### Try it:
From the listing below, retype exactly the line holding "- It is the raw material for this process.", the line holding "a natural storehouse of energy.", and the lines between them; skip everything else.
Segment Open
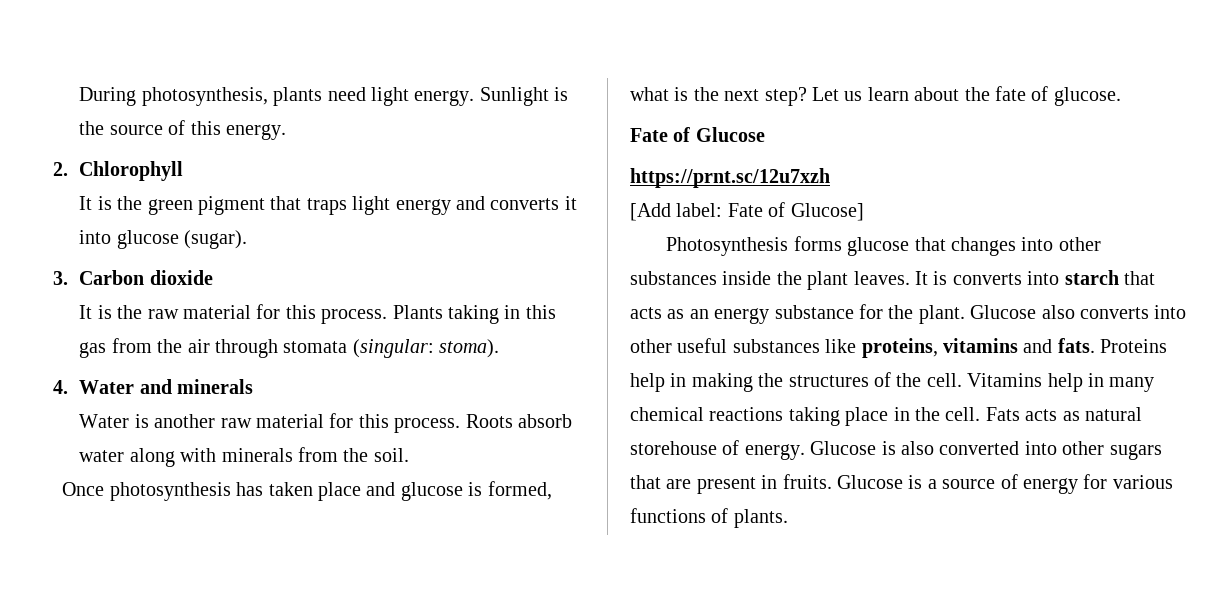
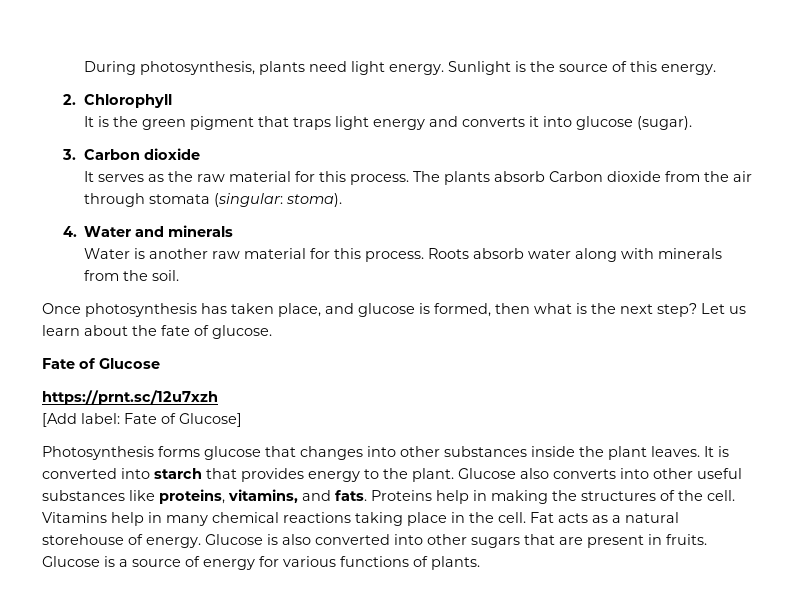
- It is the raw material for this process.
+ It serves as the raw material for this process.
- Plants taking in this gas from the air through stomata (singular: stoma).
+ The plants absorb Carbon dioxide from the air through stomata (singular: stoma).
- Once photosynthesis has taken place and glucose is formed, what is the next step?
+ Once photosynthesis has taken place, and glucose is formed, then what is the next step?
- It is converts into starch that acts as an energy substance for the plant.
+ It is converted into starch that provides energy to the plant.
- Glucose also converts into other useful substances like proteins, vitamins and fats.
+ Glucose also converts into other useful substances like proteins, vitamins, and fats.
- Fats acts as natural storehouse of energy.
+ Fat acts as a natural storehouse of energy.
Segment Closed
Segment Open
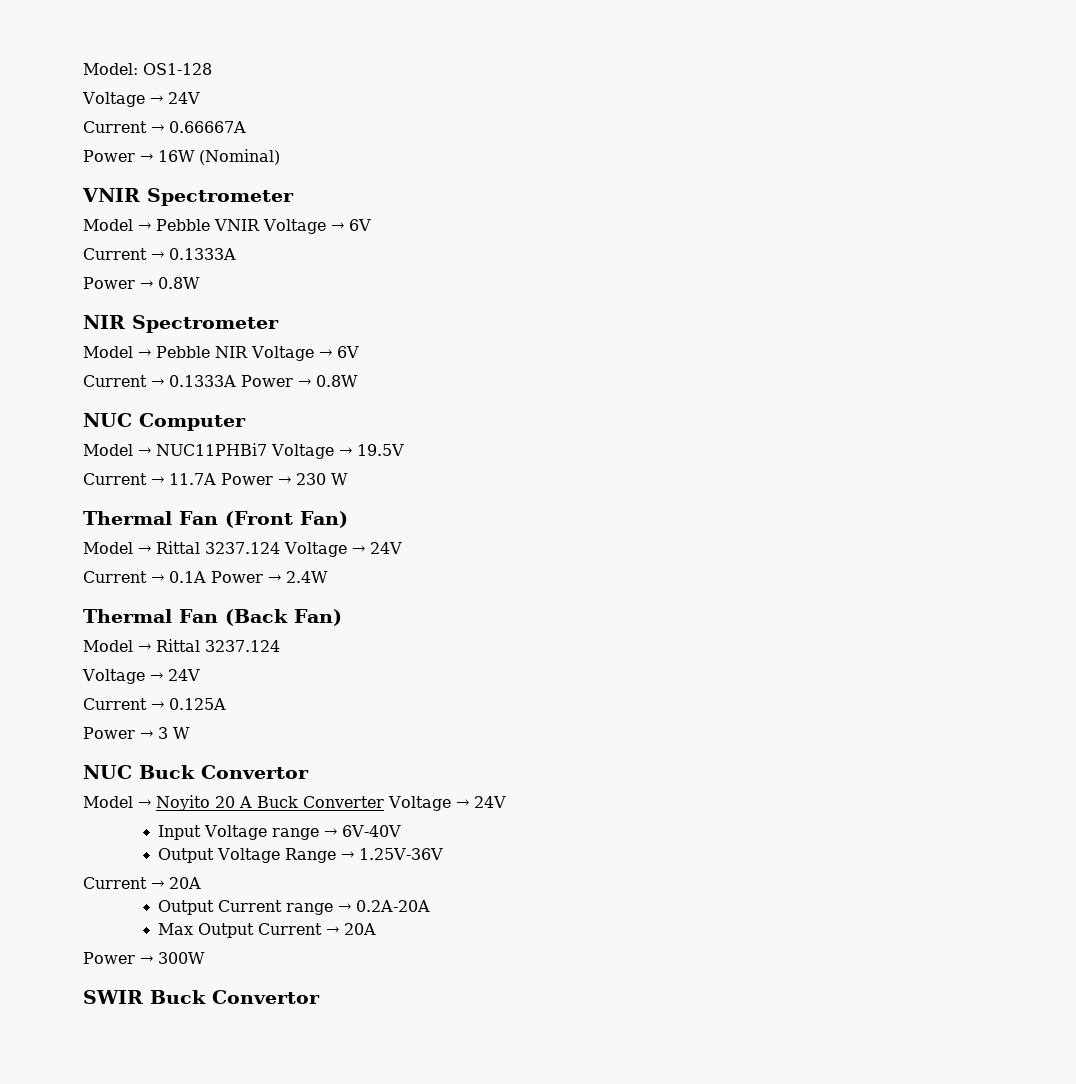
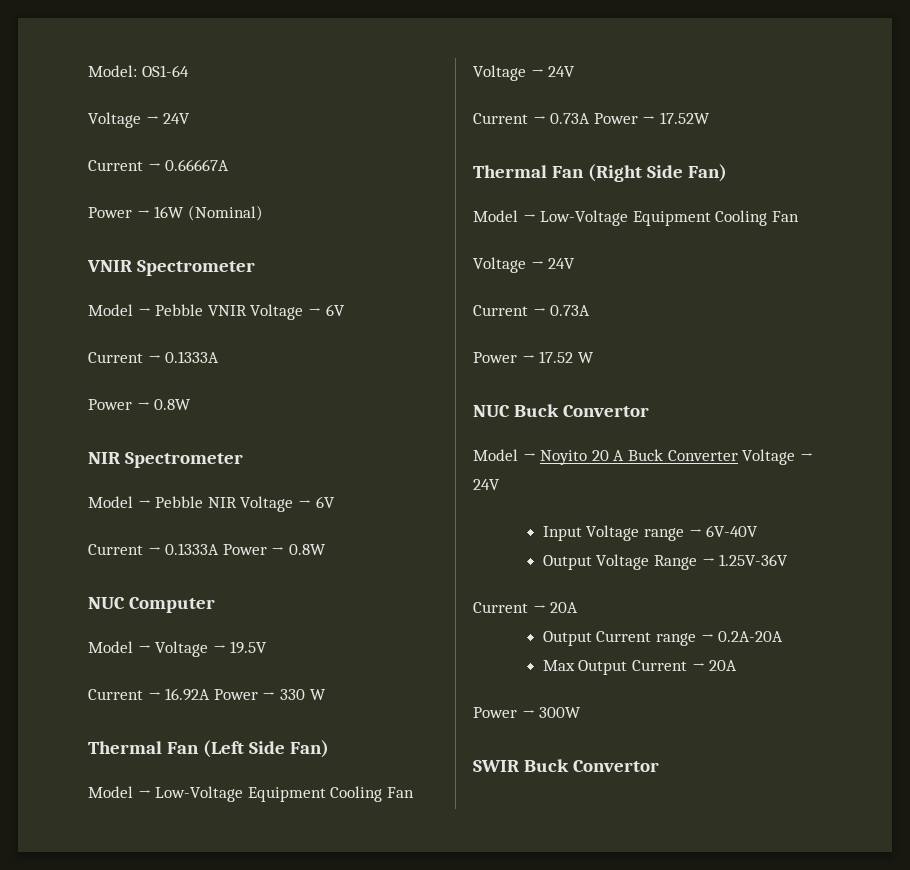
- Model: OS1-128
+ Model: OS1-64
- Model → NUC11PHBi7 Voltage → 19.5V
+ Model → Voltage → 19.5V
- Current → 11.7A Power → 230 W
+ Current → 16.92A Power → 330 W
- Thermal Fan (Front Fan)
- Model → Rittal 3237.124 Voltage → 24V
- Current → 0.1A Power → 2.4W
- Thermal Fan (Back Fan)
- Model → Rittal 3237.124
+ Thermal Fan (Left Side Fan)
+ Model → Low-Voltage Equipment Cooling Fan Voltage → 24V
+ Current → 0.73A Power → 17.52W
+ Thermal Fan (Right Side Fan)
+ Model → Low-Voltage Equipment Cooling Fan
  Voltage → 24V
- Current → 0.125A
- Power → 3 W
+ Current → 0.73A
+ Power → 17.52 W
Segment Closed
### Worked solution:
- It is the raw material for this process.
+ It serves as the raw material for this process.
- Plants taking in this gas from the air through stomata (singular: stoma).
+ The plants absorb Carbon dioxide from the air through stomata (singular: stoma).
- Once photosynthesis has taken place and glucose is formed, what is the next step?
+ Once photosynthesis has taken place, and glucose is formed, then what is the next step?
- It is converts into starch that acts as an energy substance for the plant.
+ It is converted into starch that provides energy to the plant.
- Glucose also converts into other useful substances like proteins, vitamins and fats.
+ Glucose also converts into other useful substances like proteins, vitamins, and fats.
- Fats acts as natural storehouse of energy.
+ Fat acts as a natural storehouse of energy.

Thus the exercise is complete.